Le due più conosciute sono:

1. Black hat SEO ossia un complesso di tecniche che non scaturiscono dalla semplice attrattiva degli utenti ma da tecnologie che puntano ad accrescere in modo innaturale i valori di un sito internet (per es. il numero di persone interessate, o il numero di backlink, etc…);

2. White hat SEO cioè l’esame delle ottimizzazioni effettuate sul sito e all’esterno puntando al perfezionamento della struttura; per affinare la competenza di navigazione sia degli utenti e sia dei motori di ricerca. Queste tecniche difficilmente portano alla penalizzazione di un sito internet, perché vengono eseguite per creare valore. Viene di solito adoperato il Search engine marketing (SEM) che è un insieme di metodologie volte all’utilizzo del canale motori di ricerca per il raggiungimento di obiettivi di marketing, come ad esempio il miglioramento del posizionamento di un sito all’interno delle pagine dei motori di ricerca per facilitarne la reperibilità attraverso le ricerche online. Il search engine marketing si riferisce anche alla professione svolta dai consulenti che conducono progetti di ottimizzazione per i motori di ricerca sui siti dei propri clienti o pianificano campagne di keyword advertising (pubblicità calibrata sulle parole chiave).

Le attività svolte nel posizionamento sui motori di ricerca sono plurime ed è possibile elencare le più conosciute:

1. Analisi del sito e dei concorrenti. Si esaminano i termini più utilizzati sui motori di ricerca in relazione alle attività descritte dal sito da posizionare, poi si procede ad un’analisi on line dei concorrenti e delle dominanti parole chiave impiegate da loro, infine si stila una lista di parole chiave idonee al posizionamento del sito;

2. Ottimizzazione delle pagine web.
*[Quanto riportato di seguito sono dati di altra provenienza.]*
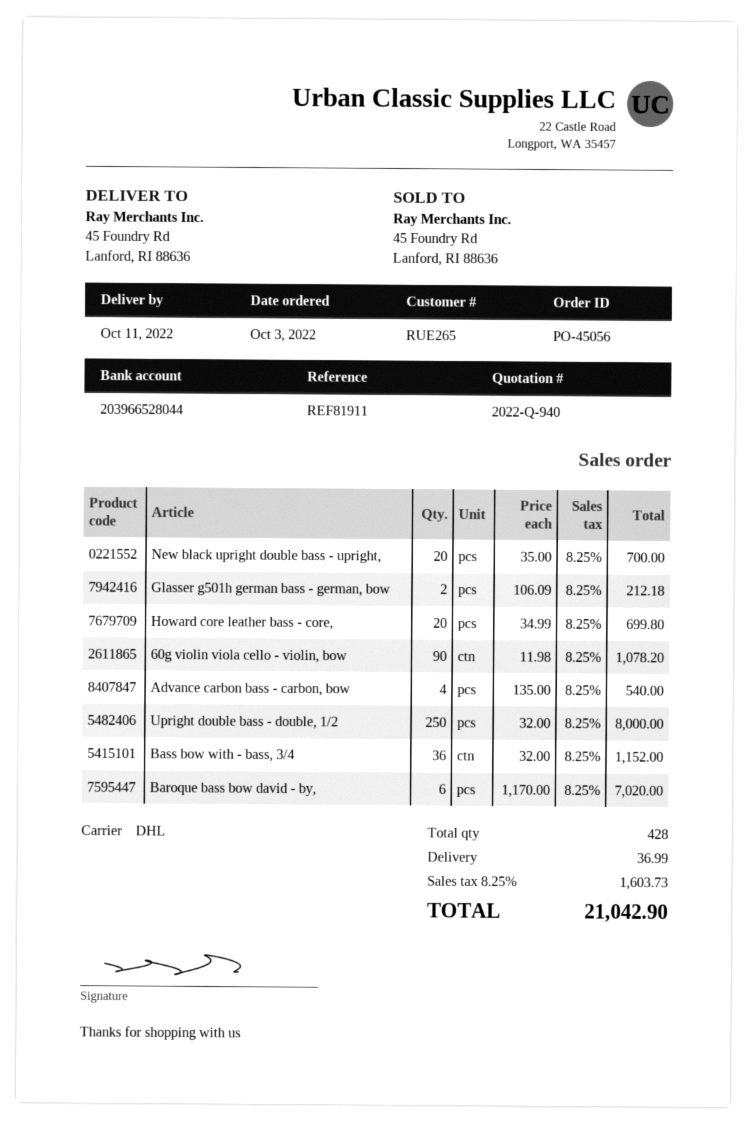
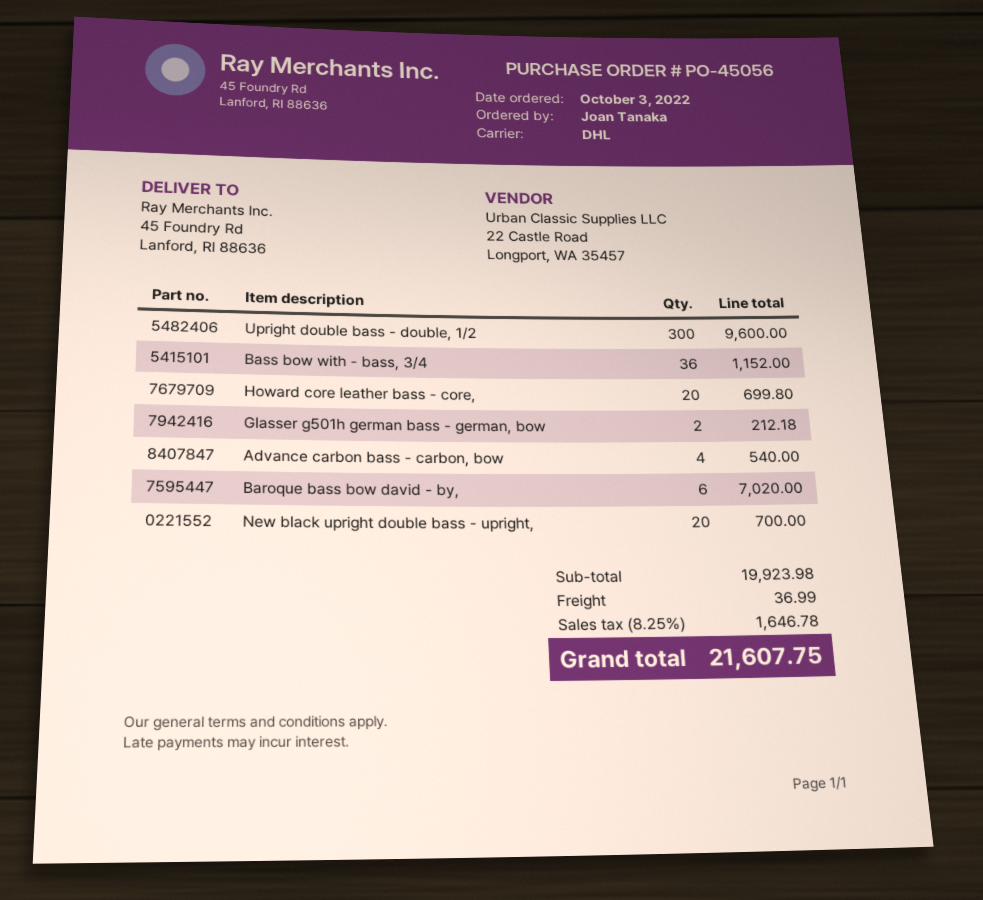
60g violin viola cello - violin, bow: 90 for 1078.20 -> none
Upright double bass - double, 1/2: 250 for 8000.00 -> 300 for 9600.00
tax: 8.25% = 1603.73 -> 8.25% = 1646.78
total: 21042.90 -> 21607.75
Dopo l’analisi iniziale, si definisce la struttura del sito che dovrà essere idonea ad acquisire dei buoni posizionamenti e sulla base di questa struttura saranno realizzate le pagine web da ottimizzare in conformità alle linee guida enunciate dai principali motori di ricerca;

3. Link popularity. Si ottengono dei buoni posizionamenti nelle SERP attraverso dei link da siti esterni con una strategia di costruzione e reperimento di link che comprenda diversi canali: diffusione di rassegne e comunicati stampa con siti dedicati; invio di url del sito a siti collegati all’argomento; invio di documenti ben scritti a siti e blog rilevanti. La fisionomia fondamentale per una link popularity efficace non deriva dagli strumenti adottati ma dai contenuti interessanti. I migliori link sono comunque quelli reperiti in maniera spontanea;

4. Evoluzioni degli algoritmi. I grandi motori di ricerca danno impulso ai webmaster di studiare nuove metodologie per il posizionamento nei motori di ricerca, come le strategie d’immagine e infografiche, incrementando ed evidenziando più il tratto pratico del posizionamento sui contenuti che la diffusione globale di un singolo contenuto come si usava in precedenza.